Step 5) Cut and paste the example sketch below below into the Arduino IDE and upload it to your board.

/* Include the library */
#include "HCMotor.h"

/* Pins used to drive the motors */
#define DIR_PIN 8 //Connect to drive modules 'direction' input.
#define CLK_PIN 9 //Connect to drive modules 'step' or 'CLK' input.

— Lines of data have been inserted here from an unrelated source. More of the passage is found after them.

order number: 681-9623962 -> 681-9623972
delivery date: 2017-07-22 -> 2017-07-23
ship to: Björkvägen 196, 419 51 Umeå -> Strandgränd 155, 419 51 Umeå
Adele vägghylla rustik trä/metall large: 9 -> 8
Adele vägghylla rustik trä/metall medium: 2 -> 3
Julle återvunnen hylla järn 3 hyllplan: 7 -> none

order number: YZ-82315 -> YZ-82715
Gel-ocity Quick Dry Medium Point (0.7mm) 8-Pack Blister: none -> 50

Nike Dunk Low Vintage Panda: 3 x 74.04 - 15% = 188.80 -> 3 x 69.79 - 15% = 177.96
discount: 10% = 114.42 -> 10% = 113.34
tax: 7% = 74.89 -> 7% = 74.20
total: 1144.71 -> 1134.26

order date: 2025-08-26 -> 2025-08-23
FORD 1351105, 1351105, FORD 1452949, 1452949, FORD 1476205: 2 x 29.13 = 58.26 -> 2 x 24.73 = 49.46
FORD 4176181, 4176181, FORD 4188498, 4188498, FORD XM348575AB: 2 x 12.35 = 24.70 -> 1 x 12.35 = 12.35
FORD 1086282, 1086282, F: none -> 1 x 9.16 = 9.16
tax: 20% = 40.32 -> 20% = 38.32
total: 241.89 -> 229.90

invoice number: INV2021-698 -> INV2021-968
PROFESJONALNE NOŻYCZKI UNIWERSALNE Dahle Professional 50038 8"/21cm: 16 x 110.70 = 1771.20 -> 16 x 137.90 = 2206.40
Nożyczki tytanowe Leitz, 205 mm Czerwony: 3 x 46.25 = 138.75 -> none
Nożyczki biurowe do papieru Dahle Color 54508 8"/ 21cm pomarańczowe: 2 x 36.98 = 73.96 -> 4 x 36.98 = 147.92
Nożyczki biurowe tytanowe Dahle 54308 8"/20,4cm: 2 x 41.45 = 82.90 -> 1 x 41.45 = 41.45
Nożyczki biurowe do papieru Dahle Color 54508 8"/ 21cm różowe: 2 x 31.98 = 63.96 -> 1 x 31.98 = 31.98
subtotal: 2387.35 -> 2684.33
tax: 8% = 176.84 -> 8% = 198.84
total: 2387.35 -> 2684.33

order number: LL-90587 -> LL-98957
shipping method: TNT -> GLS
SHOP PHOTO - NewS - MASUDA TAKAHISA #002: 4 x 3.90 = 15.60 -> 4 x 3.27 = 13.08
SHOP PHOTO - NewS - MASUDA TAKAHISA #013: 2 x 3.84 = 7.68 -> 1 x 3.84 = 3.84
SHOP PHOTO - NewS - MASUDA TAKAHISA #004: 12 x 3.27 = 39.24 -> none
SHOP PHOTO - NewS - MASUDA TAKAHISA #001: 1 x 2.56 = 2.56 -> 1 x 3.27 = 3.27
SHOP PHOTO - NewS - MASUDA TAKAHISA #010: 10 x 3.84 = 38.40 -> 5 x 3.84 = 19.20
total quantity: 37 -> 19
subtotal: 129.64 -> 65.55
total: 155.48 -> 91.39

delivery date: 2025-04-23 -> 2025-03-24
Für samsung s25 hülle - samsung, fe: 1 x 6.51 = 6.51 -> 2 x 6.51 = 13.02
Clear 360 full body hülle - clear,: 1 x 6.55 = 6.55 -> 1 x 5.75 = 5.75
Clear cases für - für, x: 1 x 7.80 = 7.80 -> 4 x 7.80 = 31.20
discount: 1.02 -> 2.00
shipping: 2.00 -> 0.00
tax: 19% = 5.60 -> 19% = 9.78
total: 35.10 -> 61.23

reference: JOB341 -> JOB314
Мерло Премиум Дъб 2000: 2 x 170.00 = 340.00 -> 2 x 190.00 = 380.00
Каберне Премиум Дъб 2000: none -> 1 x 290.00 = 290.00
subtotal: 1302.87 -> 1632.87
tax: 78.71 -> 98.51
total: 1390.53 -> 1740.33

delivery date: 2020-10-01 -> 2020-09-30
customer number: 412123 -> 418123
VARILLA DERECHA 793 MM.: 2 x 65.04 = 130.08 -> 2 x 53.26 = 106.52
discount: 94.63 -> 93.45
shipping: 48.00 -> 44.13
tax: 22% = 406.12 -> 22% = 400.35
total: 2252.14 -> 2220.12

/* Set the analogue pin the potentiometer will be connected to. */
#define POT_PIN A0

/* Set a dead area at the centre of the pot where it crosses from forward to reverse */
#define DEADZONE 20 

/* The analogue pin will return values between 0 and 1024 so divide this up between 
   forward and reverse */
#define POT_REV_MIN 0
#define POT_REV_MAX (512 - DEADZONE)
#define POT_FWD_MIN (512 + DEADZONE)
#define POT_FWD_MAX 1024


/* Create an instance of the library */
HCMotor HCMotor;



void setup() 
{
  //Serial.begin(9600);
  /* Initialise the library */
  HCMotor.Init();

  /* Attach motor 0 to digital pins 8 & 9. The first parameter specifies the 
     motor number, the second is the motor type, and the third and forth are the 
     digital pins that will control the motor */
  HCMotor.attach(0, STEPPER, CLK_PIN, DIR_PIN);

  /* Set the number of steps to continuous so the the motor is always turning whilst 
     not int he dead zone*/
  HCMotor.Steps(0,CONTINUOUS);
}


void loop() 
{
  int Speed, Pot;

  /* Read the analogue pin to determine the position of the pot. */ 
  Pot = analogRead(POT_PIN);

  /* Is the pot in the reverse position ? */
  if (Pot >= POT_REV_MIN && Pot <= POT_REV_MAX)
  {
    HCMotor.Direction(0, REVERSE);
    Speed = map(Pot, POT_REV_MIN, POT_REV_MAX, 10, 1024);

  /* Is the pot in the forward position ? */
  }else if (Pot >= POT_FWD_MIN && Pot <= POT_FWD_MAX)
  {
    HCMotor.Direction(0, FORWARD);
    Speed = map(Pot, POT_FWD_MIN, POT_FWD_MAX, 1024, 10);

  /* Is the pot in the dead zone ? */
  }else
  {
    Speed = 0;
  }

  /* Set the duty cycle of the clock signal in 100uS increments */
  HCMotor.DutyCycle(0, Speed);

}

If everything is connected correctly you should have complete control of your stepper motors speed in both directions simply by turning the pot. In the pot’s minimum position the motor should be in full reverse direction. Turning the pot towards its middle position should cause the motor to slow down until comes to a complete stop as the pot reaches the middle. Continuing to turn the pot in the same direction will cause the motor to start turning in the forward direction and will increase in speed as the pot reaches the opposite end of its range.

 

Library

The HCMotor library required for the above sketches can be downloaded from our support forum here:

http://forum.hobbycomponents.com/viewtopic.php?f=58&t=1870

The forum page also includes a more in-depth description of the functions available within the HCMotor library.